Niklas Hjalmarsson: The Chicago Blackhawks' Defensive Gem
Niklas Hjalmarsson has been tossed around worse than a rag-doll all season long by Chicago Blackhawks fans. One day they love him, the next—he makes too much money and does not produce enough.
Last summer, Hjalmarsson signed an offer sheet presented by Doug Wilson of the San Jose Sharks. Blackhawks fans knew it was either Hjalmarsson or Antti Niemi—both players were a big part of the Stanley Cup champions' success.
Stan Bowman made a decision to keep Hjalmarsson for the sake of keeping such a dynamic defense together.

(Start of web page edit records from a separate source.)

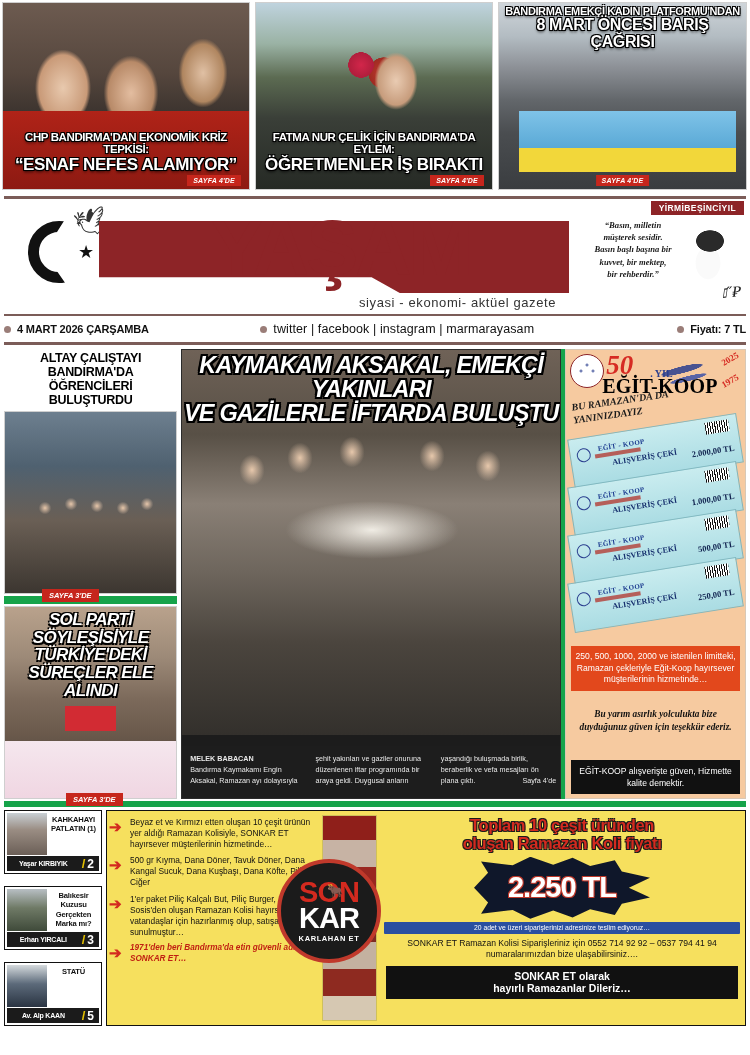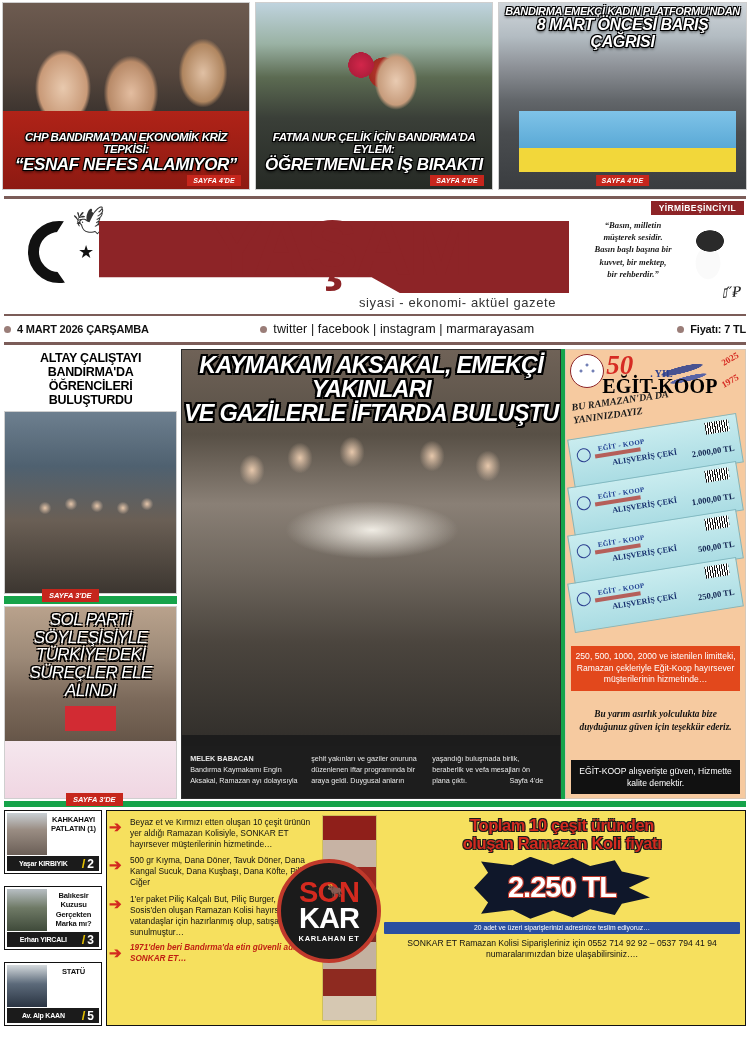--- a/index.html
+++ b/index.html
@@ -55,21 +55,20 @@
 
   .topcaption {
     position:absolute; left:0; right:0; bottom:0;
     padding:3px 6px 16px 6px;
     text-align:center;
   }
   .tc-line {
     display:block;
     color:#fff;
     font-weight:bold;
-    font-style:italic;
     letter-spacing:-0.4px;
     text-shadow:
       1px 1px 0 #000, -1px 1px 0 #000, 1px -1px 0 #000, -1px -1px 0 #000,
       0 2px 3px rgba(0,0,0,.8);
     line-height:1.02;
   }
   .tc-small { font-size:11.5px; }
   .tc-big { font-size:17px; }
 
   .topcell.c .topcaption { bottom:auto; top:0; padding:3px 4px 4px 4px; }
@@ -197,21 +196,21 @@
   .ph-sol::after{
     content:""; position:absolute; left:0; right:0; bottom:0; height:30%;
     background:linear-gradient(180deg,#f5e7ee,#f0d6e2);
   }
   .ph-sol .deskred{
     position:absolute; left:35%; right:35%; top:52%; height:13%;
     background:#d22b33;
   }
   .sol-head{
     position:absolute; left:0; right:0; top:4px; text-align:center;
-    color:#fff; font-weight:normal; font-style:italic; font-size:17px; line-height:1.04;
+    color:#fff; font-weight:bold; font-style:italic; font-size:17px; line-height:1.04;
     letter-spacing:-.6px;
     text-shadow:1.5px 1.5px 0 #000,-1.5px 1.5px 0 #000,1.5px -1.5px 0 #000,-1.5px -1.5px 0 #000;
   }
 
   
   .mid-photo{ position:absolute; inset:0; border:1px solid #2b2b2b; overflow:hidden; background:#1c1c1c; }
   .ph-iftar{
     position:absolute; left:0; right:0; top:0; height:86%;
     background:
       radial-gradient(ellipse 18px 22px at 70px 120px, #e7c8ac, transparent 70%),
@@ -226,21 +225,21 @@
   .mid-headline{
     position:absolute; left:0; right:0; top:4px; text-align:center;
     color:#fff; font-weight:bold; font-style:italic; letter-spacing:-.8px;
     font-size:23.5px; line-height:1.02;
     text-shadow:2px 2px 0 #000,-2px 2px 0 #000,2px -2px 0 #000,-2px -2px 0 #000,
                 2px 0 0 #000,-2px 0 0 #000,0 2px 0 #000,0 -2px 0 #000;
   }
   .mid-caption{
     position:absolute; left:0; right:0; bottom:0; height:52px;
     background:#1d1d1d; color:#e8e8e8;
-    display:flex; gap:10px; padding:8px 17px 6px 8px;
+    display:flex; gap:10px; padding:8px 4px 6px 8px;
   }
   .mc-col{ flex:1; font-size:7.2px; line-height:1.5; }
   .mc-col b{ font-weight:bold; }
   .mc-page{ float:right; }
   .mid-greenline{ position:absolute; right:-4px; top:0; bottom:0; width:4px; background:#16a34a; }
 
   
   .egit{ position:absolute; inset:0; border:1px solid #d8c8b6; background:#f6caa0; overflow:hidden; }
   .egit-top{ position:relative; height:42px; }
   .egit-logo{
@@ -661,15 +660,19 @@
     <div class="sk-right">
       <div class="sk-h1">
         <div>Toplam 10 çeşit üründen</div>
         <div>oluşan Ramazan Koli fiyatı</div>
       </div>
       <div class="starburst">
         <span class="price">2.250 TL</span>
       </div>
       <div class="sk-blue">20 adet ve üzeri siparişlerinizi adresinize teslim ediyoruz…</div>
       <div class="sk-phone">SONKAR ET Ramazan Kolisi Siparişleriniz için 0552 714 92 92 – 0537 794 41 94 numaralarımızdan bize ulaşabilirsiniz….</div>
+      <div class="sk-black">
+        <div>SONKAR ET olarak</div>
+        <div>hayırlı Ramazanlar Dileriz…</div>
+      </div>
     </div>
   </div>
 </div>
 
 </body></html>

Hjalmarsson and typical defensive partner Brian Campbell get a lot of grit as far as their performance when compared to their salary. Currently, Campbell is bringing in over $7 million, while Hjalmarsson is raking in $3.5 million this season. That is an awful lot, considering the small amount of cap space the Blackhawks have.
The reasoning behind Campbell's signing a few seasons back was his speed, puck movement and scoring ability. Campbell is considered a high-scoring defenseman.
When Hjalmarsson was given the nod to rejoin the team last summer, it was not because of his scoring.
Hjalmarsson is not one to produce an obscene amount of goals like Mike Green from the Washington Capitals. He will not drop his gloves either. The thing Hjalmarsson does best is block shots.
So far this season, Hjalmarsson has blocked 119 shots, which is good for 12th overall in the league.
He has been a machine for the Blackhawks defense this season, despite struggling during the beginning of the year with his defensive partner on the injured reserve list. He has come a long way since October though.
The kid takes a great number of hits and shots to the body. It takes courage and an abundance of talent to do that.
While most cringe when they watch him limp off the ice after taking a hard shot to the body, it is a pleasure to see such a young and talented man sacrificing himself for the love of the game.
A good number of fans feel Hjalmarsson’s performance should be more point-producing.
I think Bowman knew what Hjalmarsson was there to do. He needed a shot blocker—someone aggressive in front of their own net.
Bowman found the perfect candidate within Hjalmarsson.
With Brent Sopel gone, someone needed to fill his shoes, which were pretty big shoes to fill.
Sopel was the savior of the Nashville Predators series, with 21 blocked shots during the six-game series. Without him, I doubt the Stanley Cup hangover would even be a thought.